The average ventilator would cost US$800, which is lower than anything found on the market, the minister said, adding that in the West the lowest cost for ventilators are pegged at US$35,000 each.
The locally-made ventilators are expected to complement the existing stock in the public and private healthcare industry, and additional purchases of ventilators from global manufacturers and donations received from other countries, he added.
The production of the ventilators comes after an intense few months during which prototypes were designed, developed and tested, while adhering to very strict technical and safety specifications, the minister said.

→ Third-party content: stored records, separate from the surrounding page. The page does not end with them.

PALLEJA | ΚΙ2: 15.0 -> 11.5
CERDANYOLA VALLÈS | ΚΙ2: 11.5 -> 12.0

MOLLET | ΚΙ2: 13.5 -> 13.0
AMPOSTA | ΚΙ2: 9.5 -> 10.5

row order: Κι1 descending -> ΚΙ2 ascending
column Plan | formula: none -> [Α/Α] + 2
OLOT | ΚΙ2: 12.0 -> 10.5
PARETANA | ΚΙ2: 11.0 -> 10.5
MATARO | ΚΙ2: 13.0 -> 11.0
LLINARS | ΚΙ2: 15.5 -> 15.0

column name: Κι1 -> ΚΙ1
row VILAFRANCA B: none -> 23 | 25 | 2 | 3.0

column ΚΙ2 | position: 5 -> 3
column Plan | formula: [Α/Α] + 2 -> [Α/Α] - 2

This led to the South African Radio Astronomy Organisation — responsible for one of the world’s largest science initiatives, the Square Kilometre Array radio-astronomy project — to put together an experienced team led by Rob Ada to manage the current process.
“Given the enormous global shortage of ventilators, a few months ago we started the National Ventilator Project, with the aim of rapidly facilitating local development and manufacturing of thousands of non-invasive ventilators,” Patel said.
He added that in a space of four months, South Africa had “gone from not producing any ventilators at all to having the first units in production.”